Start of INPUT DATA
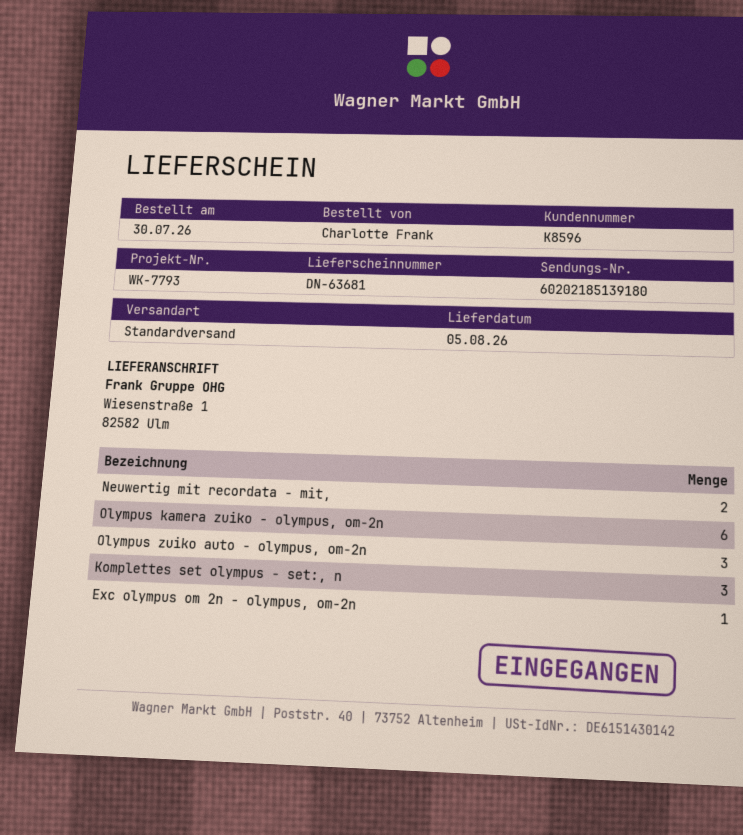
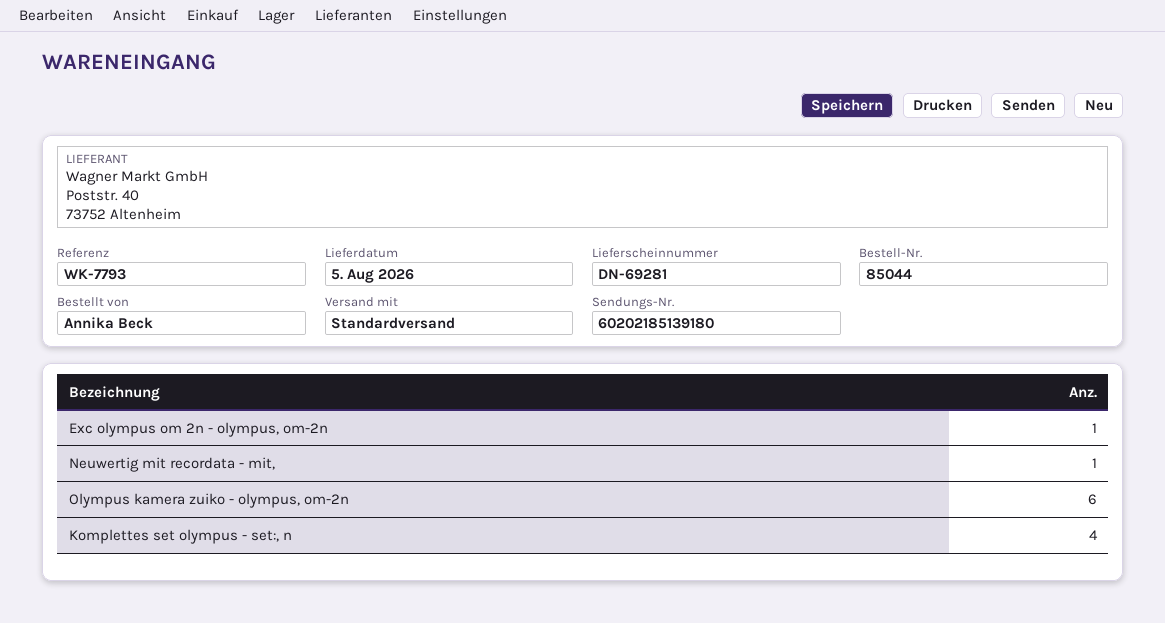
delivery note number: DN-63681 -> DN-69281
ordered by: Charlotte Frank -> Annika Beck
Neuwertig mit recordata - mit,: 2 -> 1
Olympus zuiko auto - olympus, om-2n: 3 -> none
Komplettes set olympus - set:, n: 3 -> 4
End of INPUT DATA
> WHAT YOU ARE ASKED TO DO: With "olympus" as the word to match, copy each line of the records that has it.

> RESULT:
Olympus zuiko auto - olympus, om-2n: 3 -> none
Komplettes set olympus - set:, n: 3 -> 4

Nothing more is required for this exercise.